= Given entries =
BEGIN

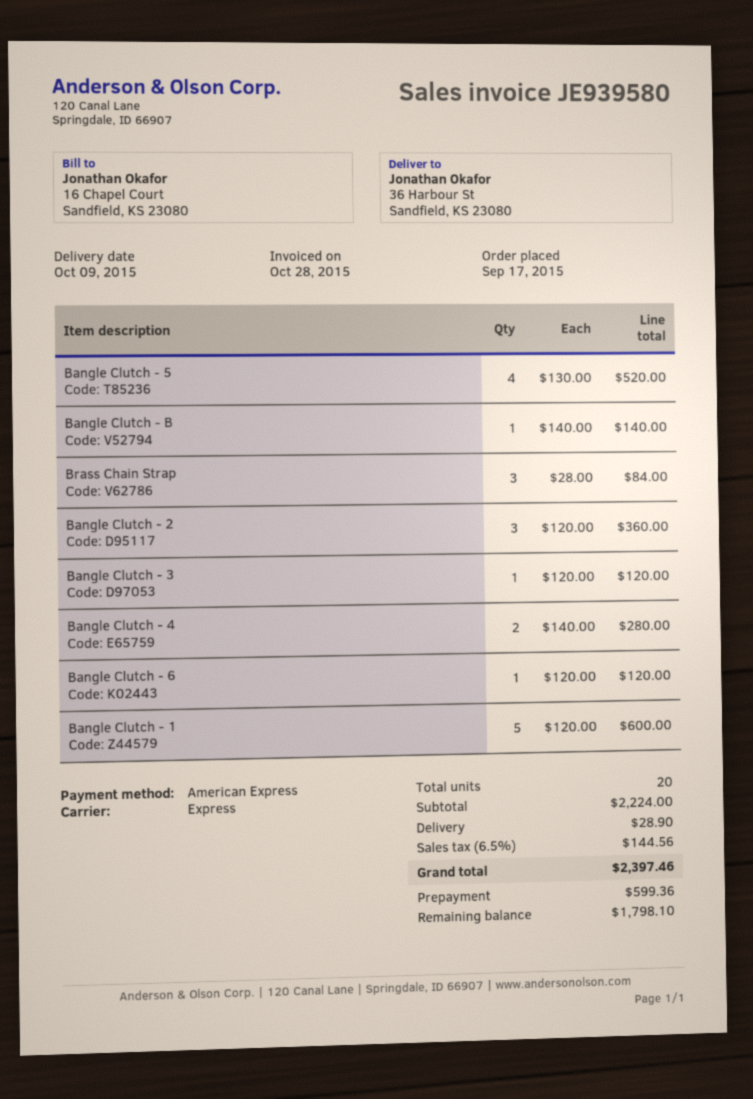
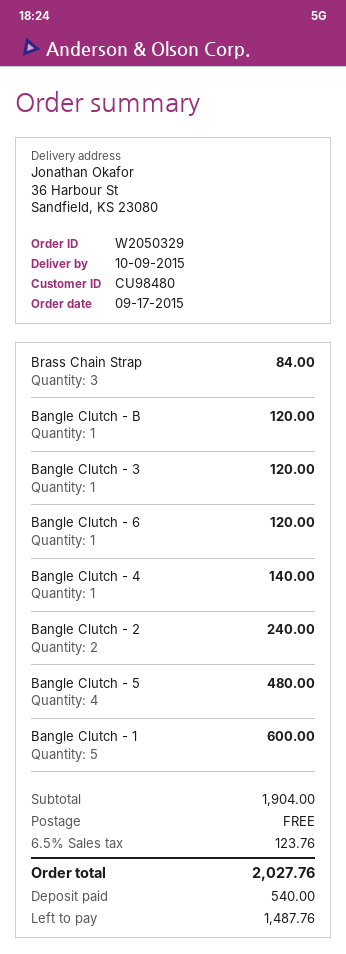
Bangle Clutch - 5: 4 for 520.00 -> 4 for 480.00
Bangle Clutch - B: 1 for 140.00 -> 1 for 120.00
Bangle Clutch - 2: 3 for 360.00 -> 2 for 240.00
Bangle Clutch - 4: 2 for 280.00 -> 1 for 140.00
subtotal: 2224.00 -> 1904.00
shipping: 28.90 -> 0.00
tax: 6.5% = 144.56 -> 6.5% = 123.76
total: 2397.46 -> 2027.76
deposit: 599.36 -> 540.00
balance: 1798.10 -> 1487.76

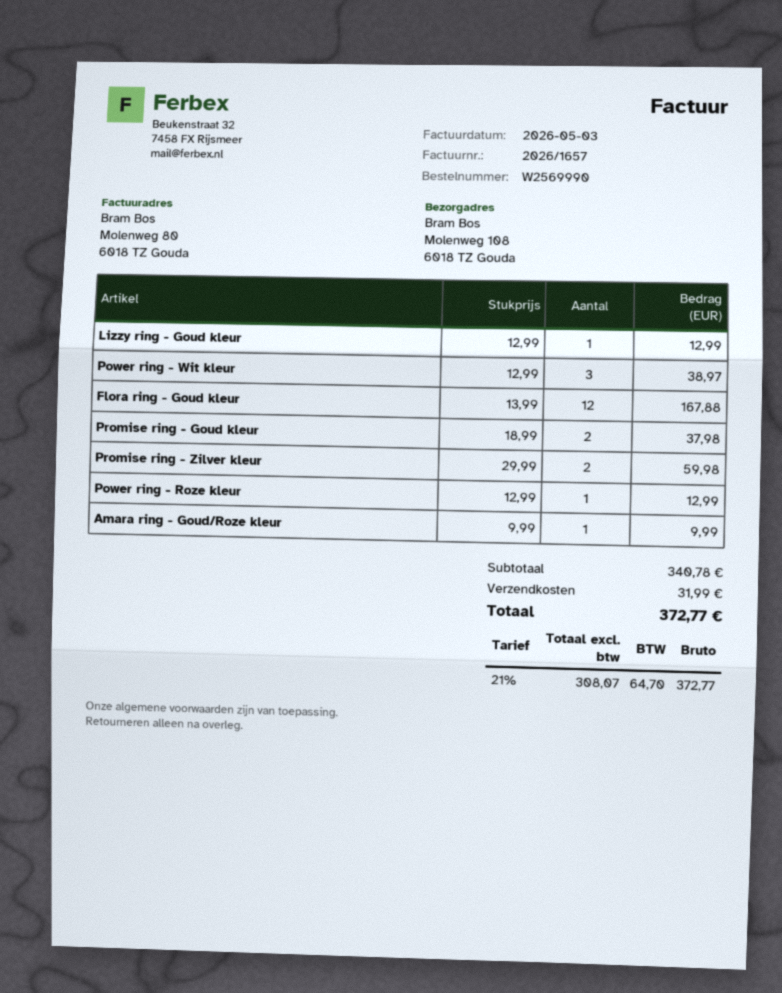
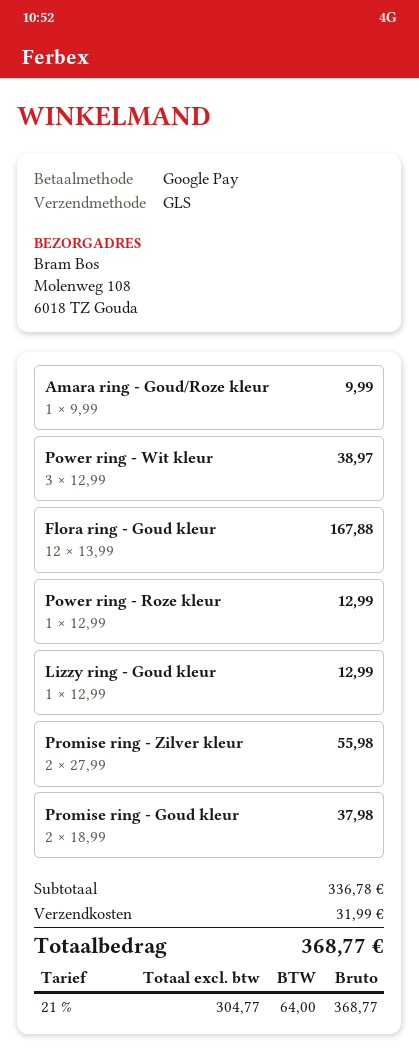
Promise ring - Zilver kleur: 2 x 29.99 = 59.98 -> 2 x 27.99 = 55.98
subtotal: 340.78 -> 336.78
net: 308.07 -> 304.77
tax: 21% = 64.70 -> 21% = 64.00
total: 372.77 -> 368.77

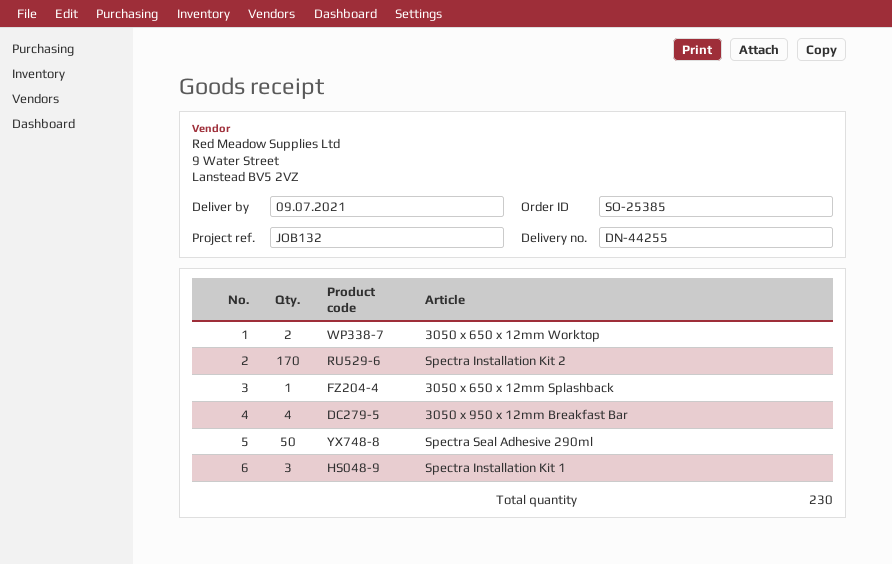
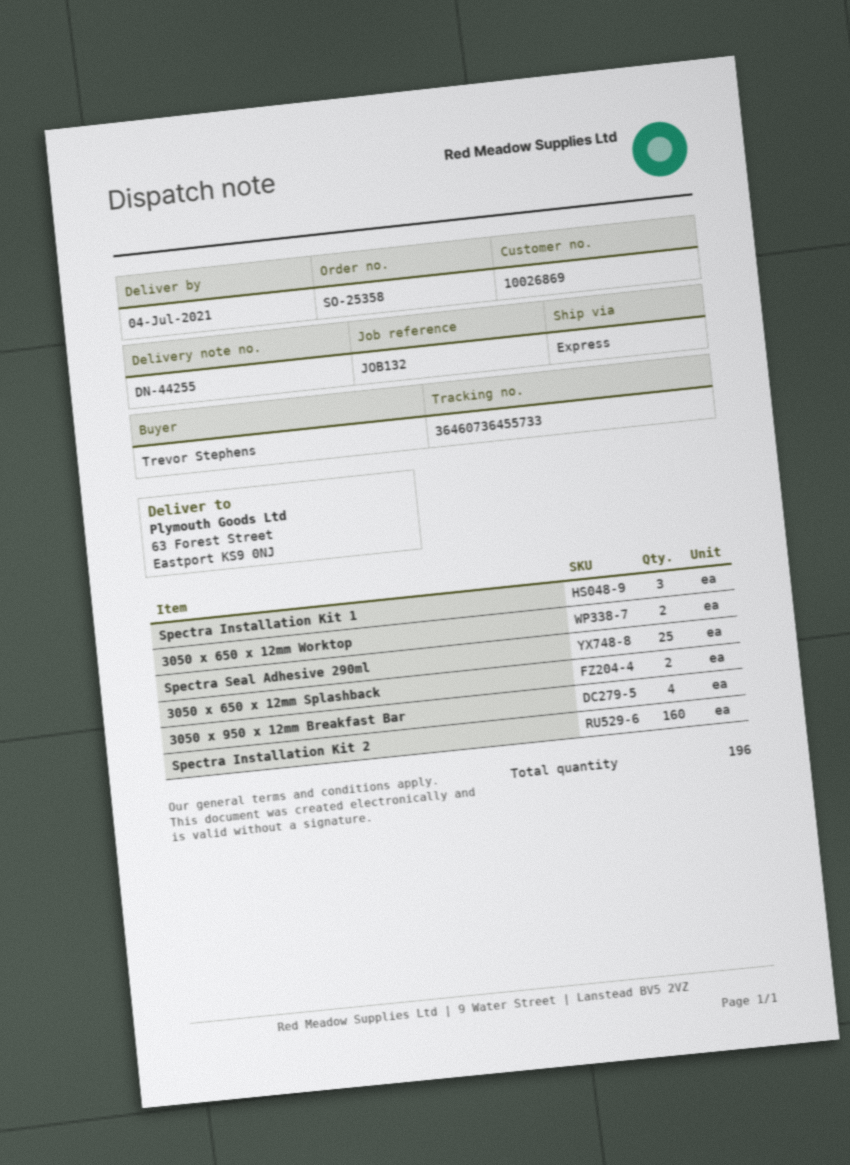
order number: SO-25385 -> SO-25358
delivery date: 2021-07-09 -> 2021-07-04
Spectra Installation Kit 2: 170 -> 160
3050 x 650 x 12mm Splashback: 1 -> 2
Spectra Seal Adhesive 290ml: 50 -> 25
total quantity: 230 -> 196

END

= Task goal =
An exact copy of the lines above from the one with "Bangle Clutch - 4: 2" up to and including the one with "tax: 21% = 64.70 -> 21% = 64.00" is required; reproduce only those lines, omitting all pictures.

= Solution =
Bangle Clutch - 4: 2 for 280.00 -> 1 for 140.00
subtotal: 2224.00 -> 1904.00
shipping: 28.90 -> 0.00
tax: 6.5% = 144.56 -> 6.5% = 123.76
total: 2397.46 -> 2027.76
deposit: 599.36 -> 540.00
balance: 1798.10 -> 1487.76

Promise ring - Zilver kleur: 2 x 29.99 = 59.98 -> 2 x 27.99 = 55.98
subtotal: 340.78 -> 336.78
net: 308.07 -> 304.77
tax: 21% = 64.70 -> 21% = 64.00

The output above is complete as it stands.